Every line in the records below with the string "return" is to be copied out.
====
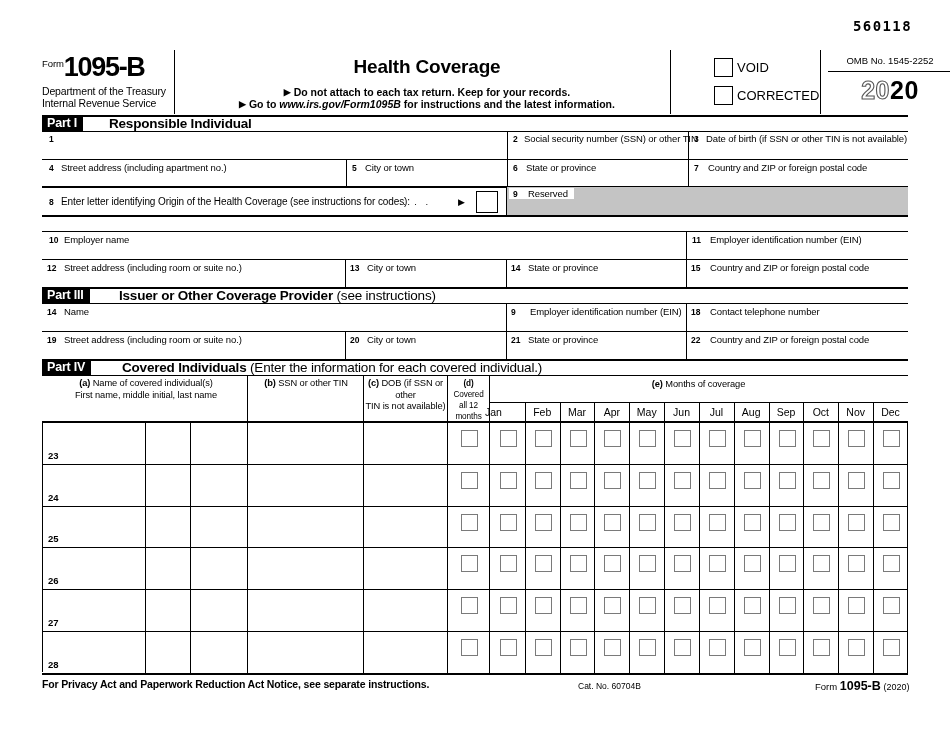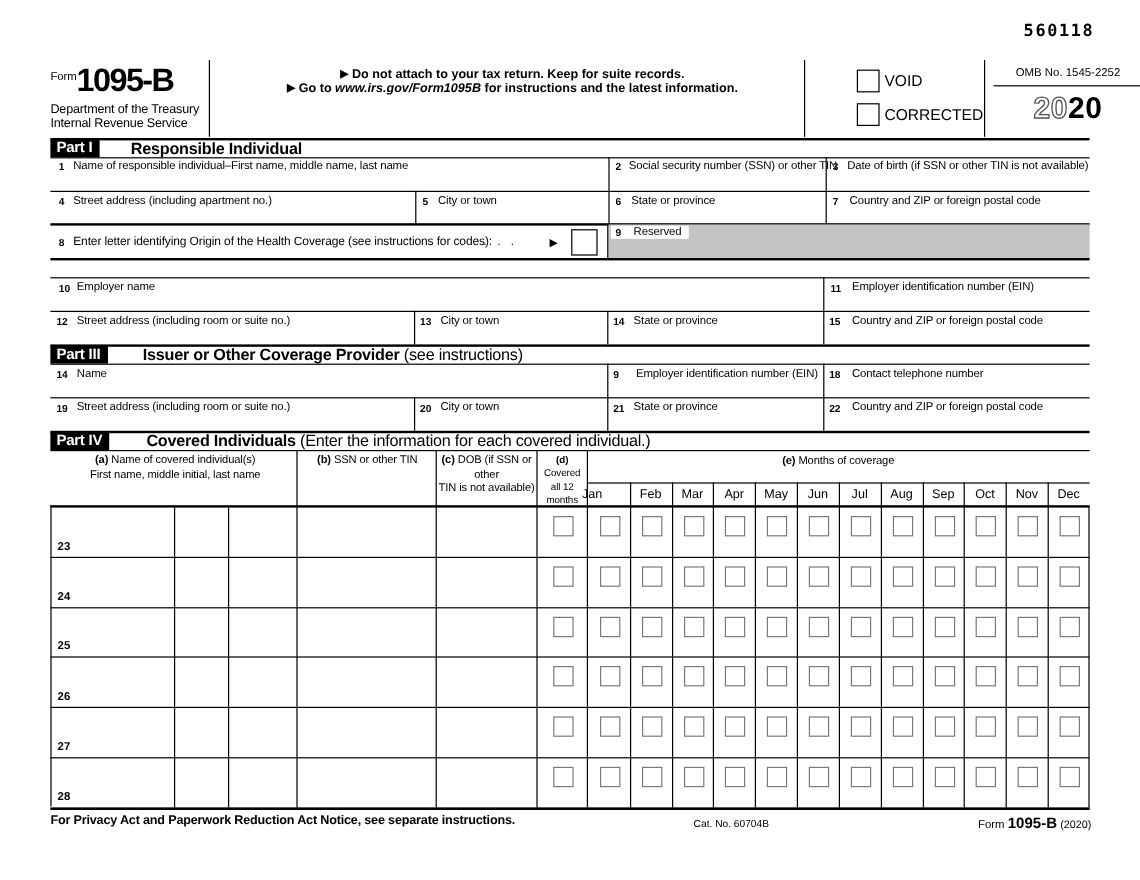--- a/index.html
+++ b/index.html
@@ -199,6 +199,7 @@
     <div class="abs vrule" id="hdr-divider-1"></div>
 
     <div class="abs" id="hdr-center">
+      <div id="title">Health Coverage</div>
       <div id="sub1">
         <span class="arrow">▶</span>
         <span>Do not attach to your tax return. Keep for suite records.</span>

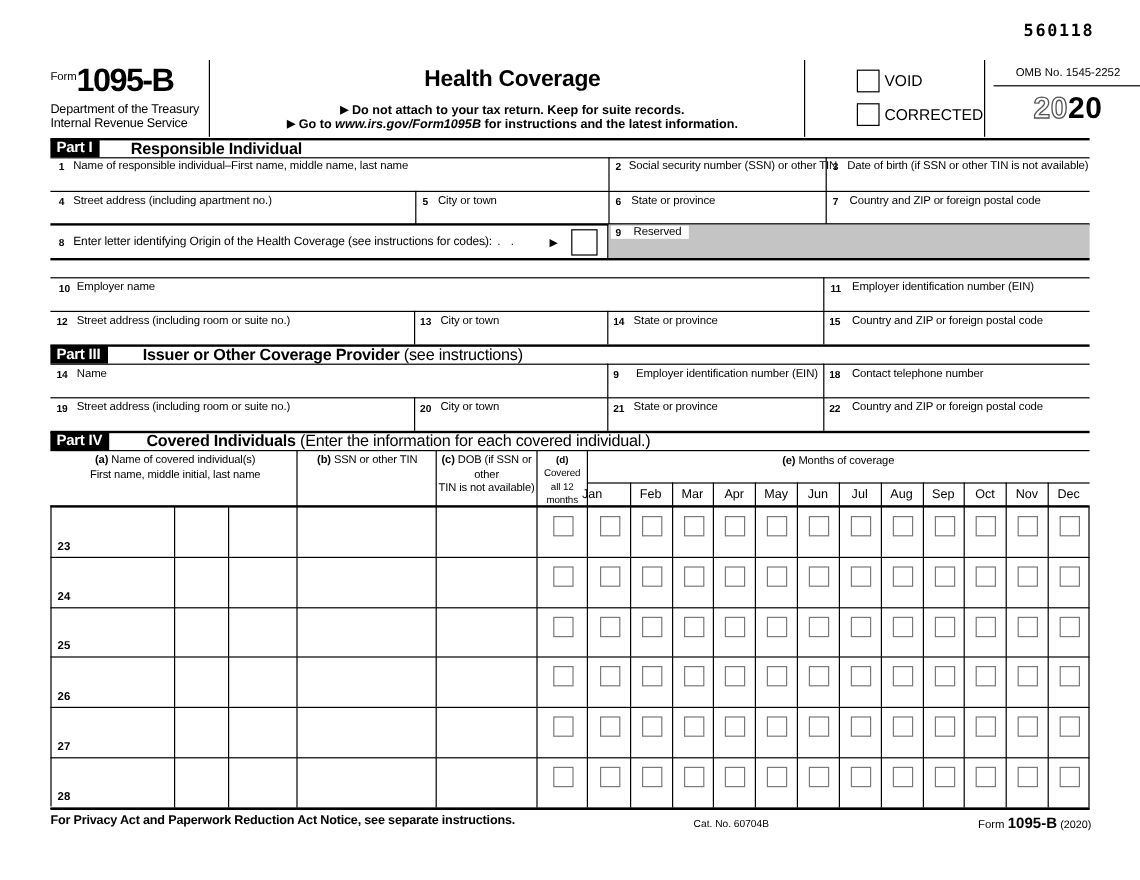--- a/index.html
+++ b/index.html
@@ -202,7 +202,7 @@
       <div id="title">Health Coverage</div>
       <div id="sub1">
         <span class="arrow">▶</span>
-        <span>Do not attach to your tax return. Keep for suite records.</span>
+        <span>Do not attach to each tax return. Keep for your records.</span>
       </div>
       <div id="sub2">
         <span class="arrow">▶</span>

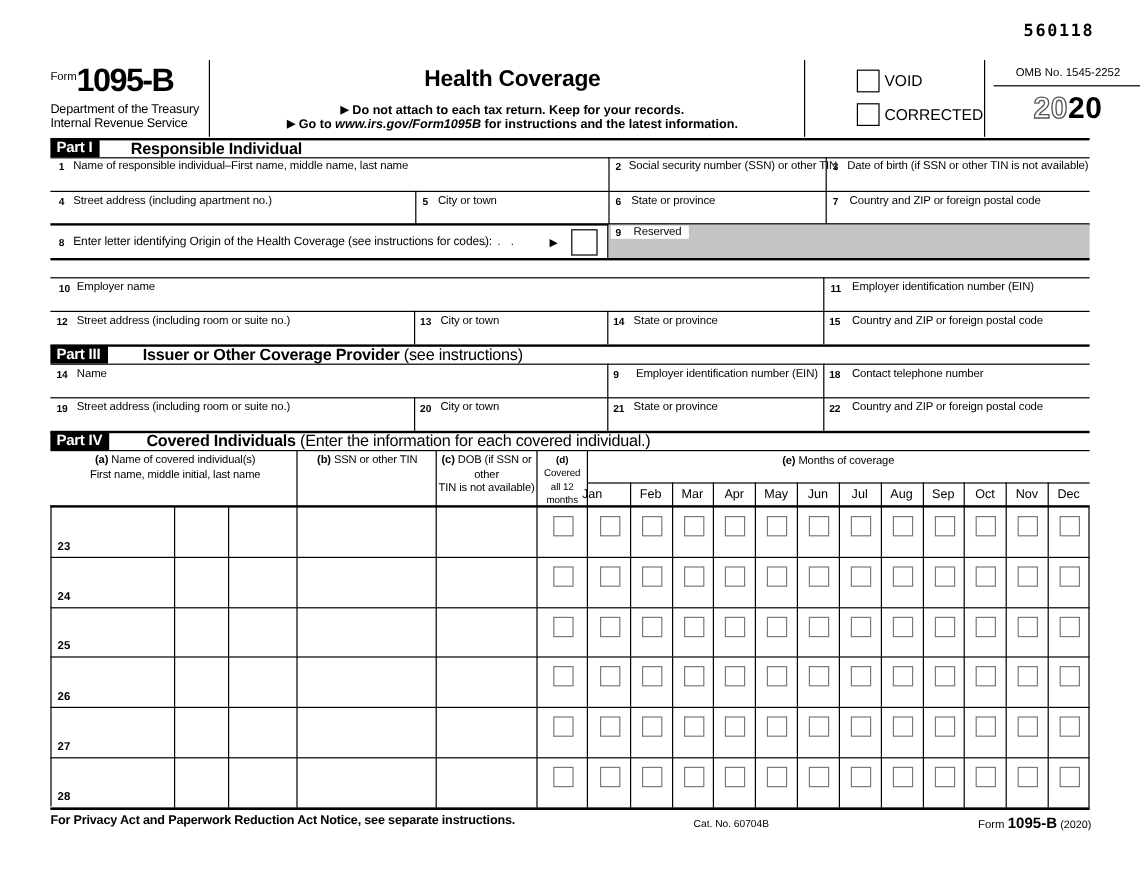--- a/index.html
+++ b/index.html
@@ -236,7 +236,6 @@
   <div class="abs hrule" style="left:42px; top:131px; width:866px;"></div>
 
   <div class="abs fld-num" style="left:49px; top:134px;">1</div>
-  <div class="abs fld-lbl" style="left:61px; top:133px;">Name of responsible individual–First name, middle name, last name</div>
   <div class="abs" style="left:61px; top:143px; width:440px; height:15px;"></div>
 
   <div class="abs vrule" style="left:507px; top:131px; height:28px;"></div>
====
| Answer to this exercise |
         <span>Do not attach to your tax return. Keep for suite records.</span>
-        <span>Do not attach to your tax return. Keep for suite records.</span>
+        <span>Do not attach to each tax return. Keep for your records.</span>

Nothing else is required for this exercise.